Thanks for raising an extremely important topic, one that I think we should all be examining closely and discussing in depth, especially with those who are starting from different positions, and even if we're afraid we may have to - in the end - agree to disagree.
The author you quote suggests that the United States faces a threat that began with the 1979 Iranian hostage crisis. That may or may not be so. It does have a certain logic to it. But it's useful, I think, to understand what that hostage crisis was. Understanding it does not require for one instant even contemplating condoning the taking of hostages. When two children argue, it is not uncommon to ask "Jimmy, why did you hit Johnny" and "Johnny, why did you grab Jimmy's toy" and so forth. The point is not to condone the hitting or the grabbing but to try to get Jimmy and Johnny to talk to and understand each other, so that they don't fight anymore. With that in mind, I would offer this brief section of a recent column by R.K. Ramazani, who is a professor at the University of Virginia here in Charlottesville:
"Enlightened Iranians, however, aspired to more than economic modernization. They tried to create a democratic and representative government by constitutional means. As a result, Iran’s Constitutional Revolution of 1905-1911 aimed at limiting the tyranny of the monarch and ending British and Russian domination. To these ends, in 1906 they established for the first time in their history a parliament, or Majlis, which continues to the present time.

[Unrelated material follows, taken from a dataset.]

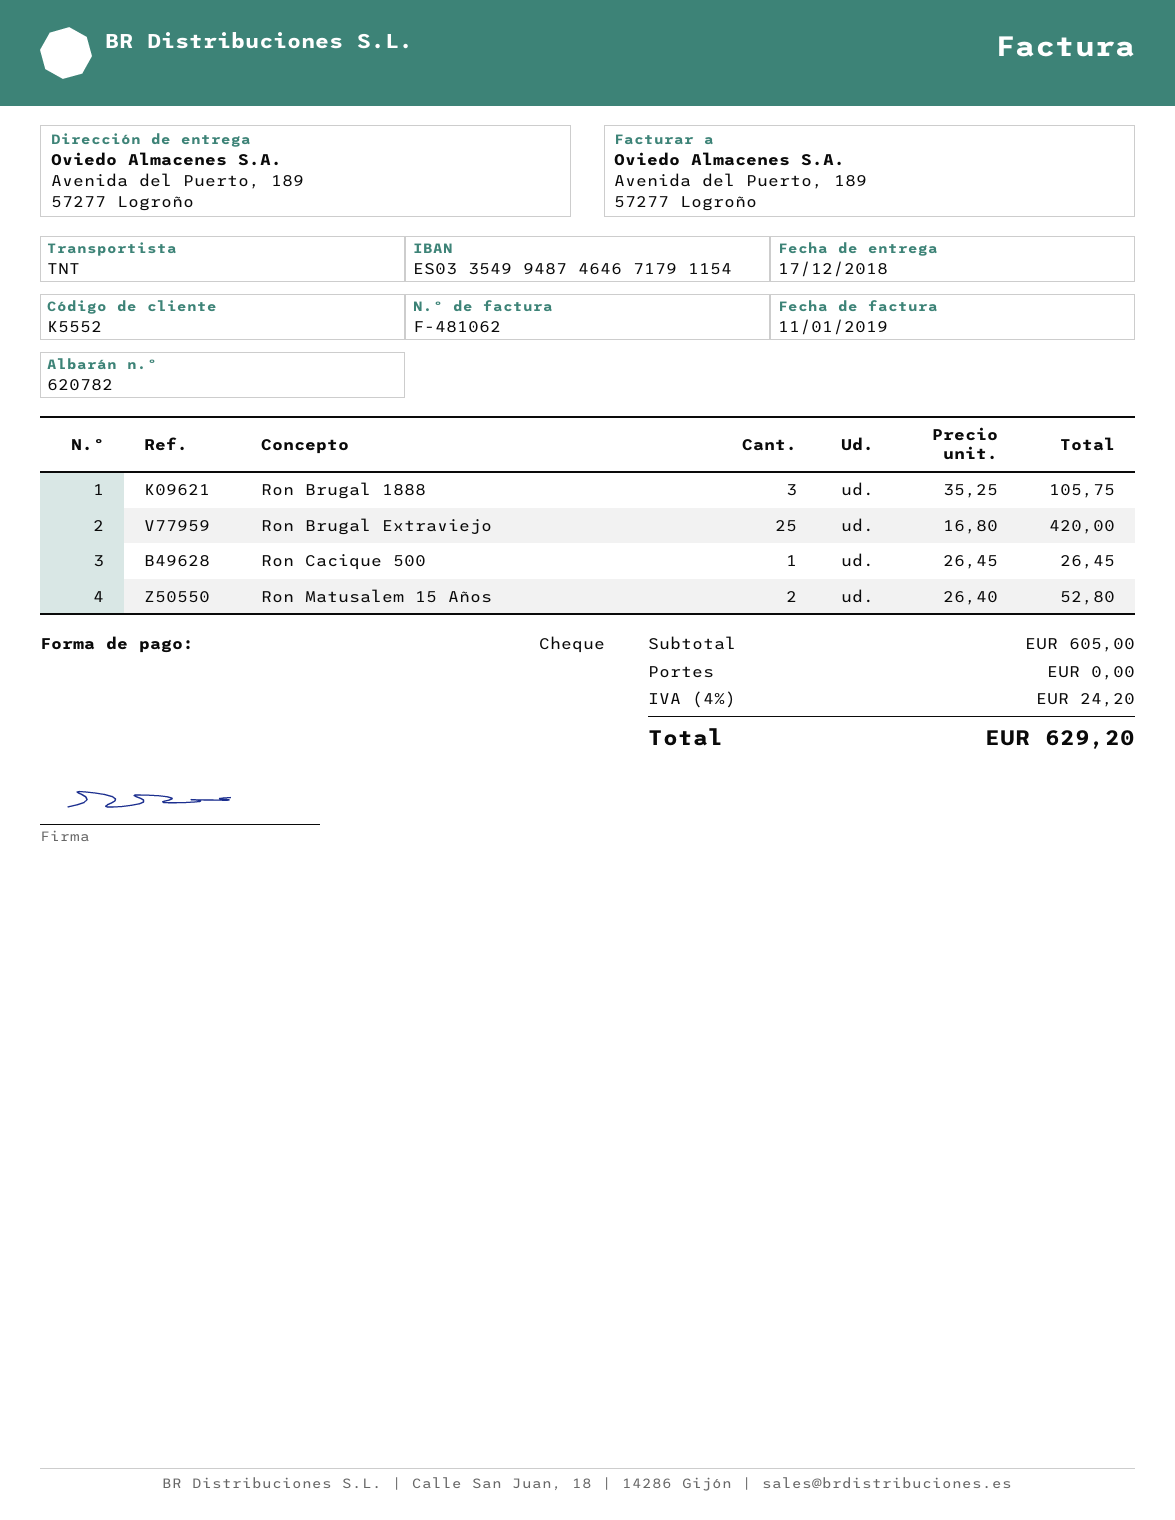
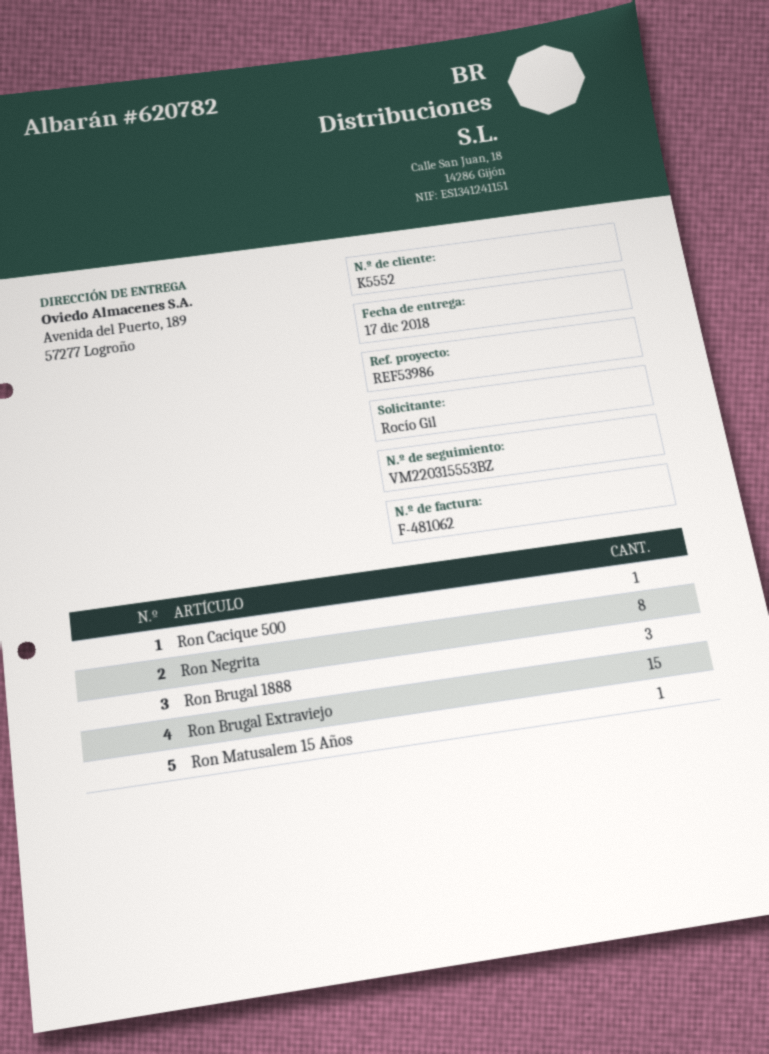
Ron Brugal Extraviejo: 25 -> 15
Ron Matusalem 15 Años: 2 -> 1
Ron Negrita: none -> 8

"Given Iran-U.S. amicable relations, the parliament hired the American, Morgan Shuster, to modernize Iran’s finances. His reform efforts ran up against British and Russian imperial interests The Russians bombarded the parliament building and, in collusion with the British, forced Shuster out of Iran. As a result, Iran’s first democratic and American supported experiment with democracy failed to materialize by 1911.
"The United States returned the shah to the throne, and American economic, political, military and cultural domination ensued over the following quarter century until the Islamic revolution in 1979. Besides ending the shah’s regime, the revolutionary forces aimed at terminating American domination.
"After the shah fled to America, the militant students took over the American embassy and held 52 American diplomats hostage for 444 days. The students claimed that they acted out of fear that the United States might try again to return the shah to the throne in 1979 as it had done in 1953.
"Just as the American destruction of the Musaddiq government had burned deeply into the Iranian psyche, the Iranian taking of American diplomats hostage humiliated the American public. These two events in combination have cast a long shadow over U.S.-Iran relations to date."
Now, I know that neither you nor the person you quoted has an interest in installing a dictator in Iran or in stealing Iran's oil, or in anything other than peace and cooperation. And I know that most Americans had those same interests in 1979. But it's useful to be aware of what the Iranians were afraid of. They had elected a democratic leader in the 50s who had tried to keep Iran's oil wealth for Iran, and our CIA had overthrown him and placed a US-puppet dictator in power.
Imagine what the Americans feared in 1812. They didn't want a British king placed back in charge. They didn't want to lose their democracy.
Now, Iran today does not have a democracy, but it has more of one than, say, Saudi Arabia, which does play well with U.S. oil companies. And if one thing could rally Iranians around an anti-democratic leader it would be an attack from a foreign power like the United States.
All of the incidents that Chong lists as constituting a single coherent threat to the United States over the past quarter century are equally complex and diverse. His focus, of course, is on the later events in his list, the attacks by al Qaeda.
In point #2 he asks why we were attacked, and offers one answer for the whole list of incidents: "envy of our position, our success, and our freedoms." Now, in terms of freedoms, by almost any measure there are other nations where citizens enjoy more freedom than we do. In particular there are several European nations where people enjoy greater civil liberties, more wealth, better health, longer lifespans, shorter working hours, etc., everything that is typically termed "success." But "position" may be headed in the right direction. In fact, there is little mystery as to why most of the attacks listed occurred, since the attackers have tended to spell it out quite clearly. In fact, al Qaeda has explained why they attacked on September 11th. They could be lying or deceiving themselves, but it's unlikely they would lie when the whole point of terrorism is to pressure those terrorized to change what they are doing. Al Qaeda's big concern was the presence of US military bases in Saudi Arabia. Now, most Americans don't know this, but we have over 1,000 foreign military bases spread through most of the countries on earth, and most of those countries resent them. Chong says the United States made no provocative action, and yet clearly al Qaeda was provoked. The step that THEY took was mass-murder, for which there can not possibly be any excuse. But to refuse to even ask where it came from is as unhelpful as refusing to ask Jimmy why he hit Johnny.